GPU Jobs

GPUs (Graphics Processing Units) are a specialist type of computing hardware originally designed for displaying high performance graphics and now increasingly used to perform specialist computing tasks in the domain of research computing. The HEC offers a small number of GPU compute nodes contributed by University research groups. This page describes how to submit jobs running GPU-capable software on the HEC.

Understanding GPU types

The HEC currently offers four different types of GPU of differing ages, and supporting different workloads. The GPUs support floating point arithmetic types to different degrees; the older V100 GPUs offer good support for double and single precision (FP64 and FP32), the L40 and L40S offer better performance for single precision and lower (ie. FP32, FP16 and below) - typically used in Neural Net / LLM workloads - while the small number of H200 GPUs are powerful all-rounders. The table below summarizes basic stats for each type:

GPU type	Achitecture	GPU memory	Best used for workloads needing
V100	Volta	32 GB	double and single precision (FP64 and FP32)
H200	Hopper	141 GB	any precision type, very large models
L40	Lovelace	48GB	single precision (LP32) or lower
L40S	Lovelace	48GB	single precision (LP32) or lower

GPU queues

While most GPU jobs will be short, the HEC GPU nodes offer support for a small number of longer-running jobs. The GPU nodes are also divided up into separate queues depending on their workloads focus (e.g. strong support for FP64, or strong support of FP32 and below).

The V100 and H200 GPUs are available on three queues: gpu-short, gpu-medium and gpu-long while the L40 and L40S GPUs are available on the astro queue. Each queue has different job run-time and per-user GPU limits:

Queue name	Time limit	GPU types	Max # of GPUs per user
gpu-short	12 hours	V100 and H200	Unlimited
gpu-medium	48 hours	V100 and H200	6
gpu-long	7 days	V100 and H200	2
astro	24 hours	L40 and L40S	15

Note

GPU jobs have a maximum runtime, dependent on the queue they are submitted to, as described in the table above. It is strongly recommend to use an accurate –time= resource request as this helps with scheduling jobs on the small number of GPUs available. Longer jobs will stay pending for longer, as it’s more difficult for the job scheduler to fairly schedule longer running jobs.

Job Priority: Users who are members of the Observational Astrophysics Group will have access to the additional astro-tier1 and astro-tier2 queues which give jobs priority access to the L40 GPU nodes they have contributed. Priority users will be notified on account creation that they have access to those priority queues. All other users will have access to the astro queue which gives access to the L40 and L40S GPU nodes which uses the same job FairShare system as the rest of the HEC.

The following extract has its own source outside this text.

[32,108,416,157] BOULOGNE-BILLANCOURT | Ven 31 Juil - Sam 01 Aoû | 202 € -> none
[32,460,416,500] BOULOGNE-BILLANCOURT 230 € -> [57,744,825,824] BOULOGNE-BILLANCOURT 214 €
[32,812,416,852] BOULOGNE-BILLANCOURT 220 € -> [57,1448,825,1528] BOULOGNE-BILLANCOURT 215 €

Example of a batch GPU job script

The following job will run the CUDA nbody demo application as a benchmark on a GPU:

#!/bin/bash
#SBATCH -p gpu-short
#SBATCH --gres=gpu:1
#SBATCH --mem=10G
#SBATCH --time=00:10:00
#SBATCH --cpus-per-task=1

source /etc/profile
module add cuda/12.0

nbody -benchmark -numbodies=2500000 -numdevices=1

Note

Not all applications will automatically detect how many GPUs should be used. Specifying whether to use GPUs - and how many to use - varies widely between applications. In the above example the command line argument -numdevices= needs to be added to the nbody demo application. Refer to your application’s User Guide for details on the correct syntax to use.

The main differences with GPU-based jobs are:

the use of a special queues (gpu-short in the above example)
the use of a resource request for GPUs using the –gres=gpus: syntax
the use of a job time limit using the –time= resource request, with the value in the format HH:MM:SS

As GPU jobs will also require a certain amount of CPU resource and the compute node’s main memory, these values also need to specified in a job request. Be aware that the compute node’s main memory is separate to the GPU’s own memory and so needs to be requested in each job. Jobs don’t need to request GPU memory - as each job requests dedicated GPUs, the whole of each requested GPU’s memory is made available to the job automatically.

Note

Take care when requesting CPU and (main) memory resource in GPU jobs, as claiming too much of either will result in little (or no) resource for other GPU jobs on the same node. If a job’s performance is significantly increased by large amounts of CPU resource, it’s likely that the application is not making good use of the GPU and would best run as a CPU-only job on the serial or parallel queues.

Multi-node GPU jobs

Jobs which scale well to large numbers of GPUs can request multiple GPU nodes for each job. The following example requests all (3) GPUs on 2 nodes:

#!/bin/bash
#SBATCH -p gpu-short
#SBATCH --nodes=2
#SBATCH --exclusive
#SBATCH --gres=gpu:3
#SBATCH --mem=30G
#SBATCH --cpus-per-task=3

# Job command here

Note that such jobs will need some mechanism to launch across multiple nodes, such as MPI’s mpirun. Refer to the User Guide for your application to learn if and how multi-node / distributed computing GPU workloads are supported.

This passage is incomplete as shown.